There are also other enhancements, such as Latin 5 (ISO 8859-5, Turkish), Latin 7 (ISO 8859-7 Celtic) or Latin 10 (ISO 8859-10, Southeast European). Even with these extensions, the first 128 characters are the common ASCII characters, while the other 128 characters are characters, which are required for the appropriate language or corresponding character set.

Although ANSI encoding requires only one byte per character and thus is the most effective encoding, there are disadvantages, because this efficiency results from the impossibility to store different character systems or other special characters in one file. Of course, for normal English or German text, ANSI is obviously not insufficient. But as soon as other characters such as Cyrillic letters or special characters appear in the text, these characters can not be saved with ANSI. In addition, the problem of incompatibility occurs when exchanging files, since it may happen that the sender has saved a file as Latin-1 and the recipient works with Latin-10. In this case, characters outside the ASCII range of 128 characters can be displayed incorrectly, because the same code stands for other characters in Latin-1 and Latin-10. To avoid this danger, it is recommended to save files in a language independent code format such as Unicode UTF-7, UTF-8, UTF-16 or UTF-32. In these encodings, every character has only one code which do not differ, so that there is no possibility to display an incorrect character.

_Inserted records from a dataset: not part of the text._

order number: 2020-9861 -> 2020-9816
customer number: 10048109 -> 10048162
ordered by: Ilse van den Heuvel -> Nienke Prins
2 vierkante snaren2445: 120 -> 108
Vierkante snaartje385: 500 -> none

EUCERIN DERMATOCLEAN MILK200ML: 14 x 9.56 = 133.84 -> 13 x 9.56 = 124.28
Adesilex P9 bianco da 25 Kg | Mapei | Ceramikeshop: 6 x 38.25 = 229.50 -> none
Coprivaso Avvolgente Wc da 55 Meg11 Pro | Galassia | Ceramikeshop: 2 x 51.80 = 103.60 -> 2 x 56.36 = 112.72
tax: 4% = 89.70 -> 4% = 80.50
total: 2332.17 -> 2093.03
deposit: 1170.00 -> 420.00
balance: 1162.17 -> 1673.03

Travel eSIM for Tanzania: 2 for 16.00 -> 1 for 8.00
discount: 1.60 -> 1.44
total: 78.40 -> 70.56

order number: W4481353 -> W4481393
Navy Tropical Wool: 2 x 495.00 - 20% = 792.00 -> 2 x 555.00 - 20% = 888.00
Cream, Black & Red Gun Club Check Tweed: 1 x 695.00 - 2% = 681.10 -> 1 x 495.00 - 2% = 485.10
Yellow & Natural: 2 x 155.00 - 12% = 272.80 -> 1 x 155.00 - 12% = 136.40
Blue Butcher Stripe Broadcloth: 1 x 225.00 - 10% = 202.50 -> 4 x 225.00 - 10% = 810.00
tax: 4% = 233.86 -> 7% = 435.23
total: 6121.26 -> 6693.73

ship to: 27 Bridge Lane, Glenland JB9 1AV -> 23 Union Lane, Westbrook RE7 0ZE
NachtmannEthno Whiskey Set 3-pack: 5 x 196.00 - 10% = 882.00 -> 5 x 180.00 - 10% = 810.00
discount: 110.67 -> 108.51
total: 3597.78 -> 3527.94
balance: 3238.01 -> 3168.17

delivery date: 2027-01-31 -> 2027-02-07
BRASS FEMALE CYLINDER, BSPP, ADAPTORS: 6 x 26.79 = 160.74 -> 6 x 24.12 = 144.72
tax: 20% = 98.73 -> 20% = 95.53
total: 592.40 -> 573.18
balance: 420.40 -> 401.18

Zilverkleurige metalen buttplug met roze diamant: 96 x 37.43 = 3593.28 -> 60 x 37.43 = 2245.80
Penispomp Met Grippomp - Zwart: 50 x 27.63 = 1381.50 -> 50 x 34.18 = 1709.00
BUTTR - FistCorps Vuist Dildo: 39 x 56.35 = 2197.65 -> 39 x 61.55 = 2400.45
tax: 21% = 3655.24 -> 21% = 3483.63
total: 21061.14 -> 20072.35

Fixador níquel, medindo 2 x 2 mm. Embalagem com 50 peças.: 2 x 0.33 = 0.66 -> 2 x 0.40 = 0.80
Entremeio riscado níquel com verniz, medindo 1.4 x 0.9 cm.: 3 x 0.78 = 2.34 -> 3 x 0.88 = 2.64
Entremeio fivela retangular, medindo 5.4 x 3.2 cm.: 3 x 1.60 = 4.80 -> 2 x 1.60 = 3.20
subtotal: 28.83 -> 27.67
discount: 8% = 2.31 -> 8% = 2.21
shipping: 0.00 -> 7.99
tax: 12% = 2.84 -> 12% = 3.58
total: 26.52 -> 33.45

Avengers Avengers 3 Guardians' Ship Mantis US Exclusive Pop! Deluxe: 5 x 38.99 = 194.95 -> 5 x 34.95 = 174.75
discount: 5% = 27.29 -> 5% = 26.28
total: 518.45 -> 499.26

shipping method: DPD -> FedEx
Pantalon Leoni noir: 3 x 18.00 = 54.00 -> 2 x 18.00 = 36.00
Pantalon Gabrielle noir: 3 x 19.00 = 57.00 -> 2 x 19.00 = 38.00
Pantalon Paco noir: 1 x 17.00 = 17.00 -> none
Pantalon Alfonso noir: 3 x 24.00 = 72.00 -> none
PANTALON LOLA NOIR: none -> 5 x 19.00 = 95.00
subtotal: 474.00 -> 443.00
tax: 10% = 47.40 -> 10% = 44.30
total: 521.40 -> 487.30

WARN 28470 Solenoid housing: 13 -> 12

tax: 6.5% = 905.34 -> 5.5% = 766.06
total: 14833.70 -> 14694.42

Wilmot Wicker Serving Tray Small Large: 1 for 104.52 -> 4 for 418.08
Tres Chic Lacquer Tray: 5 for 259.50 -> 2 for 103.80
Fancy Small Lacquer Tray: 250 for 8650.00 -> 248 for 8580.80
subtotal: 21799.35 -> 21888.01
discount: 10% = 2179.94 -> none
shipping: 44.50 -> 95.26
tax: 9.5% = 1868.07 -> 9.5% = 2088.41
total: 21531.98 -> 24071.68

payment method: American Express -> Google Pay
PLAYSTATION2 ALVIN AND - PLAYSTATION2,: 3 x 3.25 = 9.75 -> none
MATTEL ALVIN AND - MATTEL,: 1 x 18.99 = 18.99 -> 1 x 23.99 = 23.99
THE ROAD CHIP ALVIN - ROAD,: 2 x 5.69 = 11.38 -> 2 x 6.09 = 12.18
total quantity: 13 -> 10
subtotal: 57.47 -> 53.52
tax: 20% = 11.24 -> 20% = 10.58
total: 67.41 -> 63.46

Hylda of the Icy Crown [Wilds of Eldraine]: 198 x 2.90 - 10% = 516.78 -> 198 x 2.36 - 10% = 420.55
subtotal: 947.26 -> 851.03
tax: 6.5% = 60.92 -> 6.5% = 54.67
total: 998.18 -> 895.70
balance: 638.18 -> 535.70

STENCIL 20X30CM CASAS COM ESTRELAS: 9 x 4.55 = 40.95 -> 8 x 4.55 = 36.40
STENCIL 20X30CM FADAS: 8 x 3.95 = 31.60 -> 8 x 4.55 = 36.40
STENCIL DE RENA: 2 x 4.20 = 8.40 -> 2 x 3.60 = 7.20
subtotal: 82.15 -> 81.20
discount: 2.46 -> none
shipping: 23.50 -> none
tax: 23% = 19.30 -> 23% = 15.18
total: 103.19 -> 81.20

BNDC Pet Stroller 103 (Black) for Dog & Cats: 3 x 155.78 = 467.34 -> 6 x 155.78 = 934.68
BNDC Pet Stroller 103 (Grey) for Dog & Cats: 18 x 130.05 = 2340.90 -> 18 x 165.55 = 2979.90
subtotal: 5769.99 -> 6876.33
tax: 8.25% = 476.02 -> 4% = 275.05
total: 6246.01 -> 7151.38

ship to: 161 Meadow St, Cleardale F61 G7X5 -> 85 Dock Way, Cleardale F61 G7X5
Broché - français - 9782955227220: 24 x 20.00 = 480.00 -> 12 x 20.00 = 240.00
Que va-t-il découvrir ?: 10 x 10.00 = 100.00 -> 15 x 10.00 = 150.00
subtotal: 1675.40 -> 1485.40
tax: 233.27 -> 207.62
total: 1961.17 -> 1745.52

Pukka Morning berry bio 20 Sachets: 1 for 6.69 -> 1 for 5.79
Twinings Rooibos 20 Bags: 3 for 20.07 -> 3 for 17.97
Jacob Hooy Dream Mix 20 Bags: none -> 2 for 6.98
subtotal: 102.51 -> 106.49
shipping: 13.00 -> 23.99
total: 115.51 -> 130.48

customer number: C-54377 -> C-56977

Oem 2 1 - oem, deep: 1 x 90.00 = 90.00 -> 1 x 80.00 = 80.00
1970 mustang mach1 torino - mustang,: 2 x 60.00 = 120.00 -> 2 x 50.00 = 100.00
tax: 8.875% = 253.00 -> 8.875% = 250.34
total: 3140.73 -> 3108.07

ANSI or ASCII has no byte order mark. Actually, this is not necessary, as it is written only one byte per character anyway, and therefore the endianness does not matter. However, some problems can result, if there is no label whether a file is ANSI or ASCII or not, because also with formats like UTF-8 it is not imperative to have a byte order mark. So a appropriate file might be ANSI, ASCII, UTF-8 or another encoding and it is hard to interpret these files, if you try to display them in a correct way.